Profumo ‘had affair with Nazi spy’ before Keeler sex scandal
But the MI5 files, released by the National Archives in Kew yesterday, claim Profumo was in danger of scandal from the time he met Winegard at Oxford in the 1930s.
They show that the Dusseldorfborn beauty was living as a fashion model in Britain in the 1930s, but was ordered home because her visa did not allow work.
Home Office investigators then recommended she be barred permanently because she was on “intimate terms” with the German attache in Paris.
During the war years, she ran a secret Nazi information service in the French capital under cover of a “commercial information bureau”.
She went on to become the mistress of a high-ranking German officer – with whom she had a child – and was jailed for spying when the Allies liberated France in 1944.

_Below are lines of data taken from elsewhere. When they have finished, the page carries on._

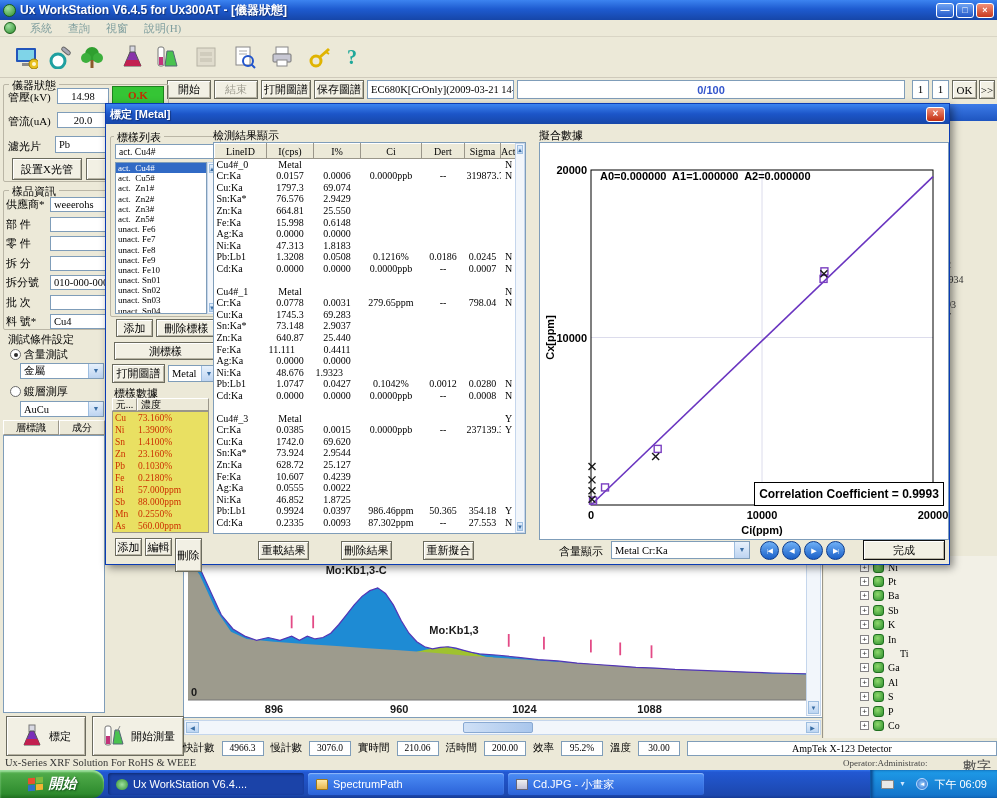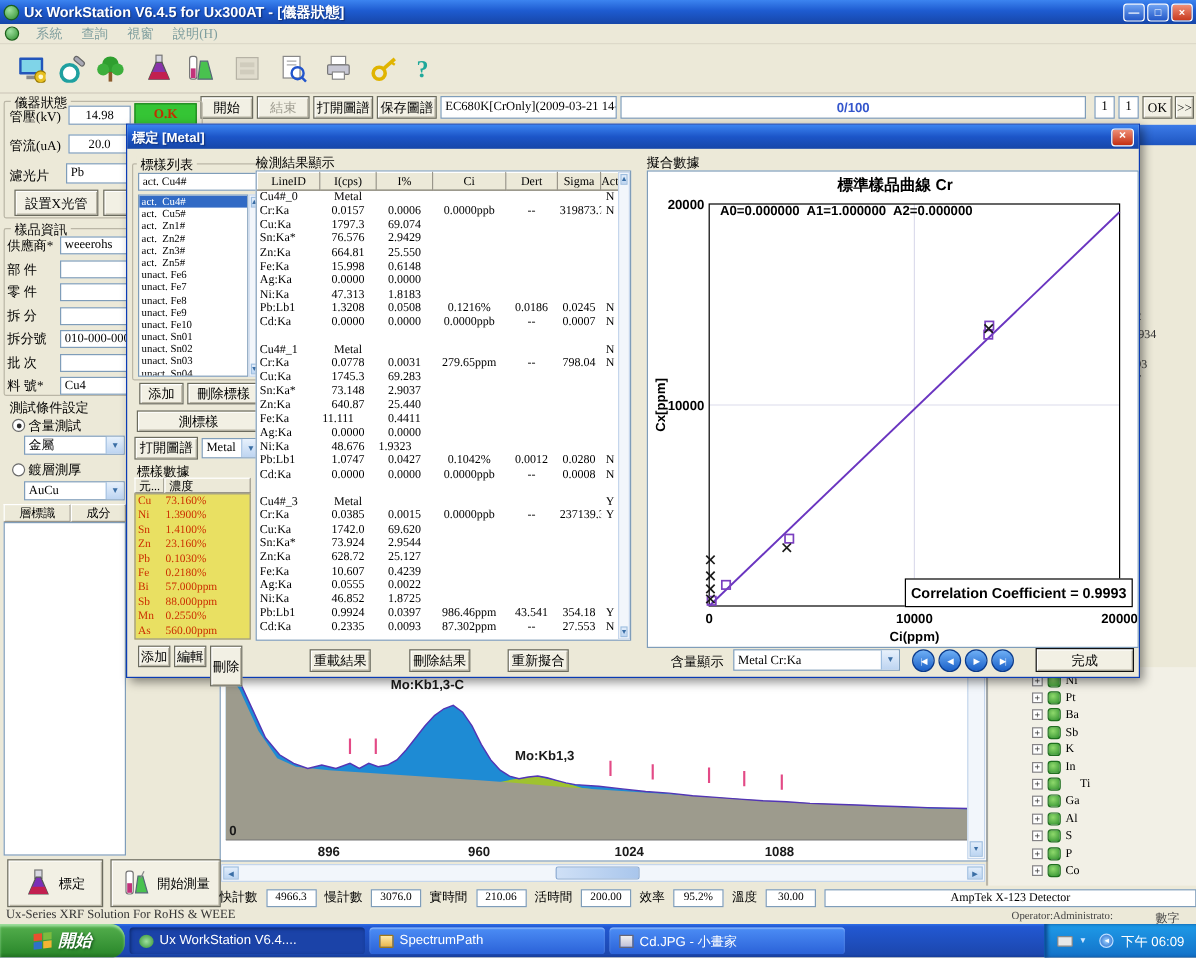"標準樣品曲線 Cr" div.abs { html: <div>標準樣品曲線 Cr</div> -> none }
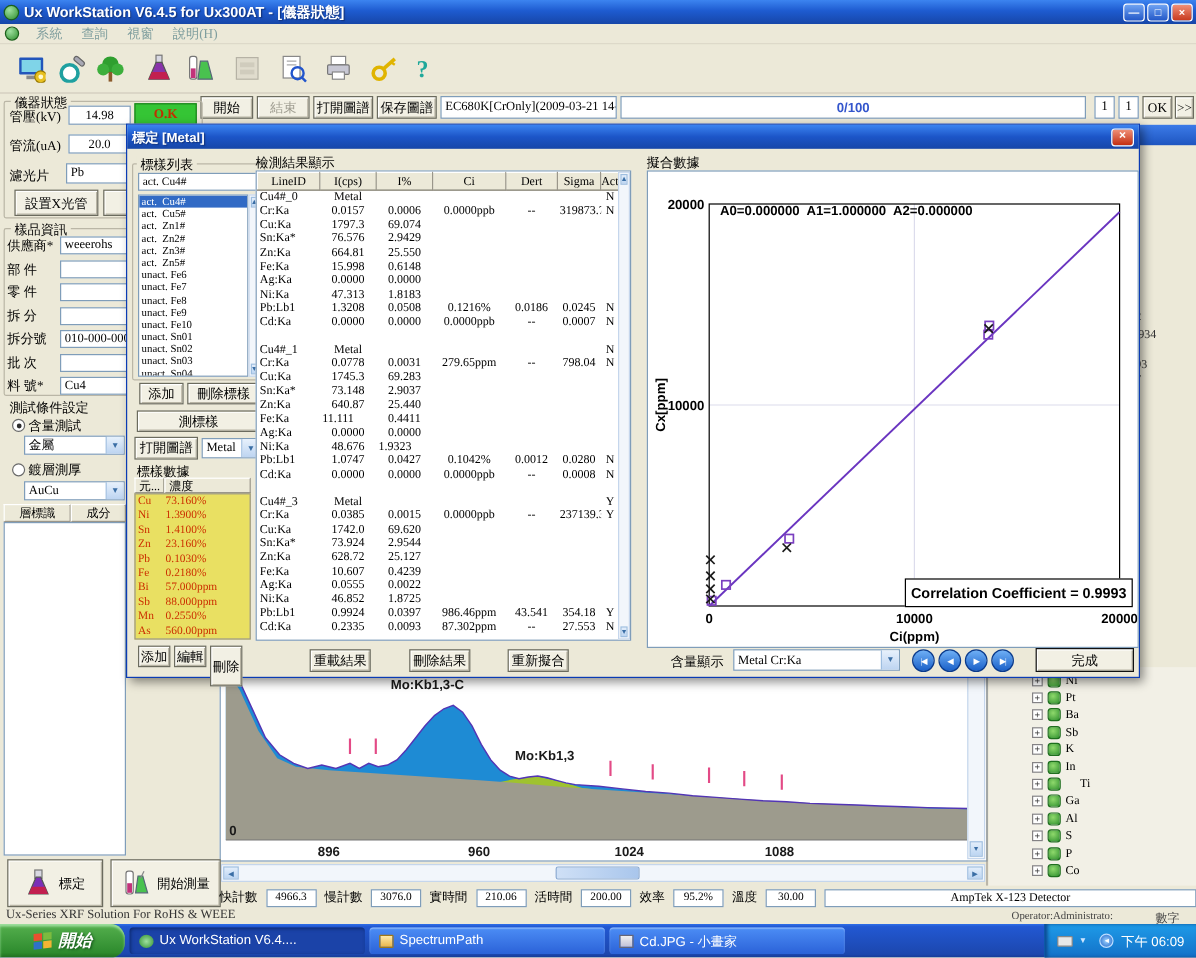"43.541" td { text: 43.541 -> 50.365 }
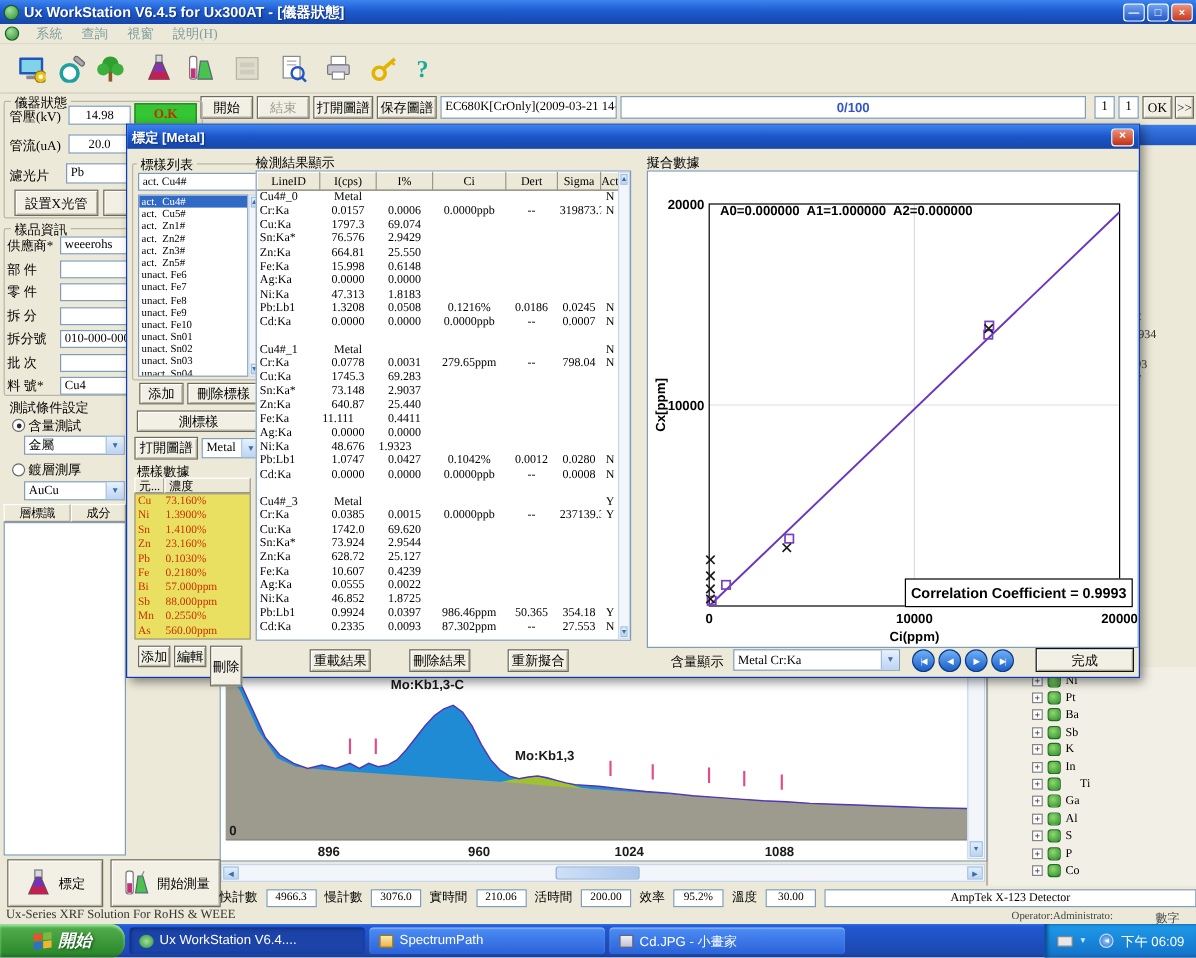"數字" div.abs { font-size: 10px -> 14px }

Winegard, whose maiden name was Klein, then married her US army jailer, Edward Winegard, after he secured her release.
Even in peace time she was suspected by the American secret service of harbouring the head of a German spy ring who was on the run in France.
In 1950, her husband wrote to British intelligence saying they had separated briefly because of Profumo’s “endearing” letters – written on House of Commons notepaper.
During the Keeler scandal, MI6 flagged-up the Profumo-Klein links in a letter to MI5 investigations head Arthur Martin.
MI6 officer Cyril Mackay wrote: “You might like to have for your files the attached copy of a report.”
He said it “makes mention of an association between Gisela Klein and Profumo which began circa 1933 and had apparently not ceased at the time of this report”. One memo reveals that Profumo had told MI5 in 1941 about Klein, saying he had met her five years earlier and “got to know her well” before her modelling career.
The memo goes on: “She was always hard up. Later she went on to become a mannequin and made a large number of useful contacts.
“Lady Astor is alleged to have expressed the opinion she was a spy.”
The authorities believed Winegard and her husband had “recently engaged in blackmail activities and now think it possible their intended visit to the UK may be connected with this”.
Profumo became MP for Kettering in 1940, and went on to serve with distinction as a British Army officer and took part in the Normandy landings of 1944.
He lost his seat in the 1945 general election, but was elected MP for Stratford-upon-Avon five years later.
After leaving politics, he devoted himself to charity work – receiving the CBE in recognition – until his death, aged 91, in 2006.